As described by Shimizu and colleagues,20 overall sensitivity improves if sm1 carcinomas are included in the mucosal group. If it is assumed on the basis of the data presented by Gotoda and colleagues31 that sm1-type cancers are endoscopically resectable with no risk, or a very low risk, of lymph node metastasis under certain conditions, patients with histologically confirmed tumour infiltration of the first submucosal layer (sm1-type) could be assigned on clinical grounds to the group of patients with mucosal cancers. On this assumption, the overall correct staging of endoscopic and endographic staging would increase to 89% and 86%, respectively. In the subgroup of submucosal carcinomas, the correct assessment would increase from 48% to 80%. The best diagnostic yield was achieved when the two diagnostic methods were combined, as has already been postulated by Ohashi and colleagues.32 The overall rate of correct staging was then 91.5% (86/94), with correct assessment of submucosal carcinomas at 88% (22/25), provided that submucosal infiltration was assumed to be present if one of the two diagnostic procedures identified it.
On the basis of the data presented by Gotoda and colleagues31 on early gastric carcinoma, this regrouping of sm1 carcinomas using clinical criteria appears to be worth considering. A follow up study of more than 5200 patients with early gastric carcinoma who had undergone surgery showed that no lymph node metastases were found when the lesion was type sm1 without evidence of infiltration of lymphatic vessels and a maximum size of up to 30 mm. This means that gastric sm1 carcinomas can receive the same type of endoscopic treatment as mucosal carcinomas under certain conditions. Shimizu and colleagues33 recently presented long term results on this topic regarding endoscopic treatment of early squamous cell carcinomas that had infiltrated the muscularis mucosae (m4) or had already penetrated the submucosa (sm1). Five year survival rates (YSR) and tumour specific five YSR for patients who had received endoscopic treatment did not differ significantly from those in the control group who had undergone surgical resection. The extent to which these data might be generally applicable to early oesophageal carcinoma of Barrett’s type remains an open question.
The results of endoscopic staging, which with an overall sensitivity of 82.9% and an accuracy of 83.4% are even slightly superior to those of EUS (79.8% and 79.6%), are impressive. However, an absolute prerequisite is that the endoscopist should have a substantial amount of experience with early carcinomas and high resolution endoscopes. Endoscopy is also more sensitive than EUS in the assessment of submucosal carcinomas (56% v 48%, respectively). These results are not entirely in agreement with Japanese data from a comparative study on early gastric carcinoma22 in which endoscopy, with an accuracy of 63%, was inferior to EUS at 71%. No tendency towards overstaging with EUS was found in the present study; on the contrary, submucosal carcinomas tended to be rather underestimated.

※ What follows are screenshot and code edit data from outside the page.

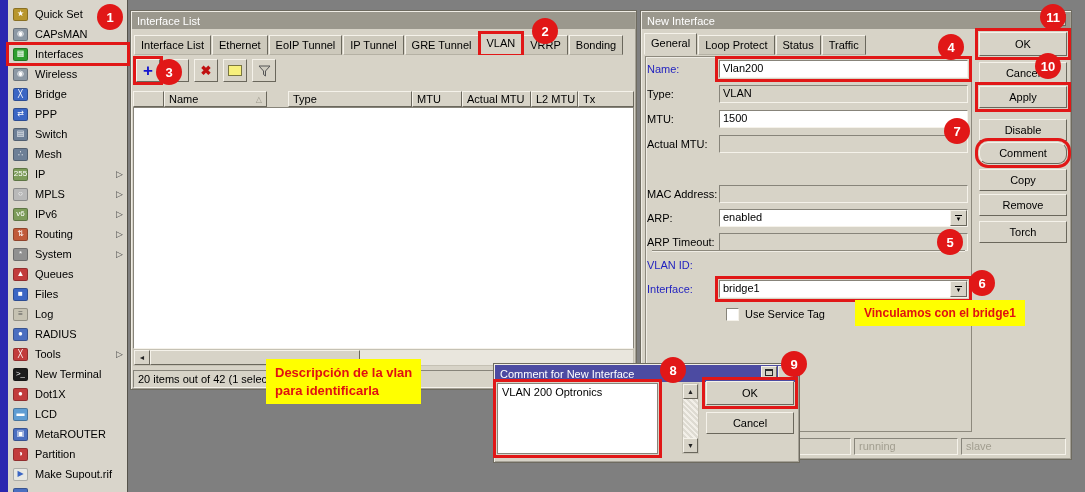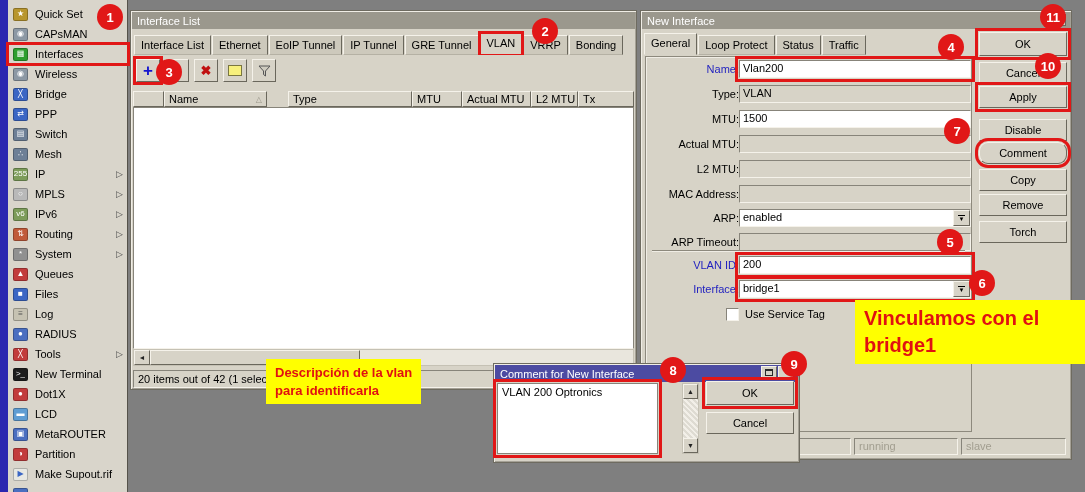--- a/index.html
+++ b/index.html
@@ -71,7 +71,7 @@
   .groupbox { position:absolute; left:4px; top:45px; width:327px; height:376px;
               border:1px solid #8d897d; box-shadow: inset 1px 1px 0 #f0ede5; }
   .frow { position:absolute; left:1px; width:324px; height:20px; display:flex; align-items:center; }
-  .flabel { width:92px; text-align:right; flex:none; white-space:nowrap; }
+  .flabel { width:72px; text-align:left; padding-right:5px; flex:none; white-space:nowrap; }
   .flabel.blue { color:#1f1fbf; }
   .finput { width:249px; height:18px; background:#fff; border:1px solid;
             border-color:#87847a #f5f2ea #f5f2ea #87847a; padding:1px 3px; overflow:hidden;

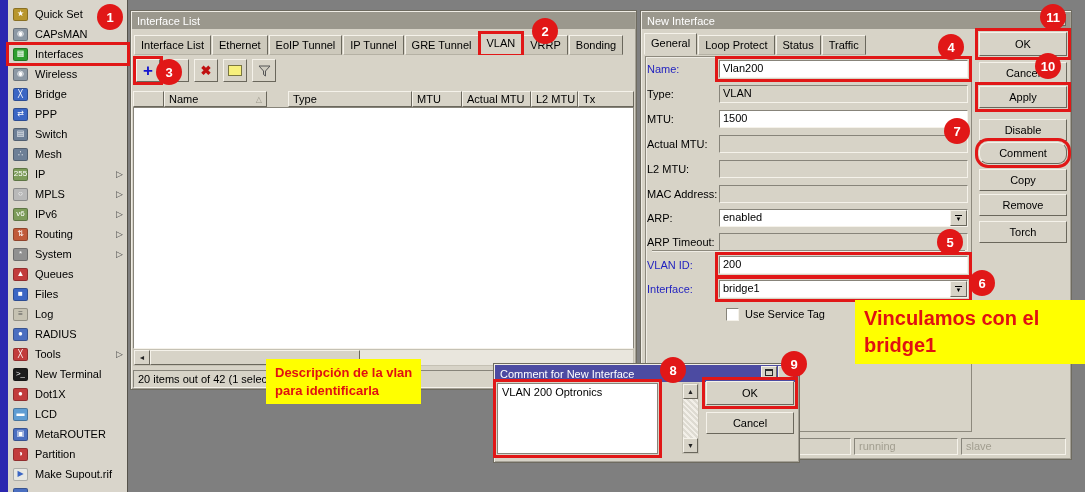--- a/index.html
+++ b/index.html
@@ -345,10 +345,6 @@
         <span class="flabel">Actual MTU:</span>
         <div class="finput dis"></div>
       </div>
-      <div class="frow r-l2">
-        <span class="flabel">L2 MTU:</span>
-        <div class="finput dis"></div>
-      </div>
       <div class="frow r-mac">
         <span class="flabel">MAC Address:</span>
         <div class="finput dis"></div>

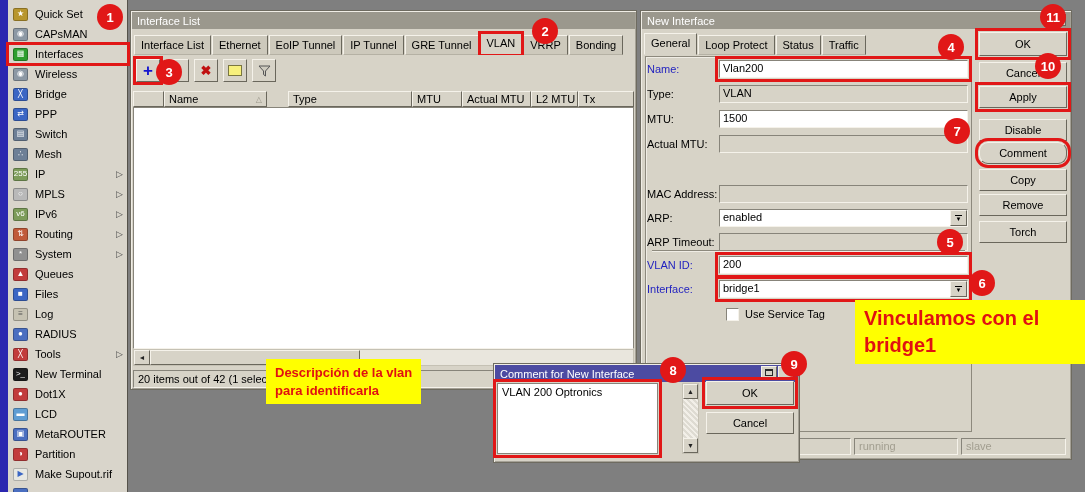--- a/index.html
+++ b/index.html
@@ -365,7 +365,6 @@
       <div class="fsep"></div>
       <div class="frow r-vid">
         <span class="flabel blue">VLAN ID:</span>
-        <div class="finput red-outline">200</div>
       </div>
       <div class="frow r-if">
         <span class="flabel blue">Interface:</span>

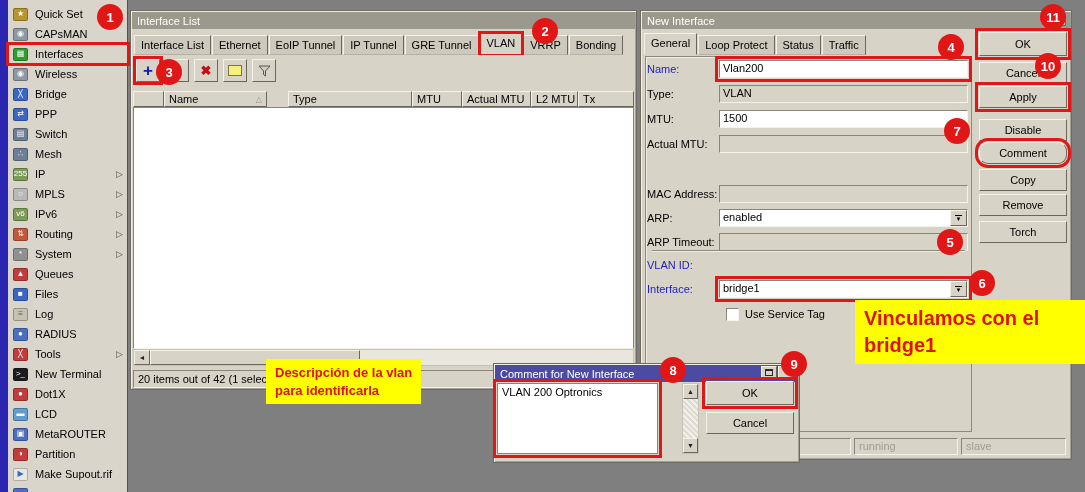--- a/index.html
+++ b/index.html
@@ -124,7 +124,7 @@
   .note { position:absolute; background:#ffff00; color:#e01111; font-weight:bold; font-size:13px;
           line-height:1.35; padding:5px 9px; white-space:pre-line; z-index:55; }
   .note1 { left:266px; top:359px; }
-  .note2 { left:855px; top:300px; font-size:20px; }
+  .note2 { left:855px; top:300px; font-size:12px;text-align:center; }
 </style>
 </head>
 <body>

In conclusion, overall correct diagnostic assessment of both HR-E and HR-EUS with a 20 MHz miniprobe in early oesophageal cancer is high, with no significant differences between the two techniques. Combining HR-E and HR-EUS can increase sensitivity. HR-E and HR-EUS provide a high level of diagnostic accuracy for mucosal and submucosal tumours located in the tubular part of the oesophagus. With submucosal tumours located at the oesophagogastric junction or with infiltration of the first third of the submucosa however, the diagnostic meaningfulness of both techniques is not yet satisfactory.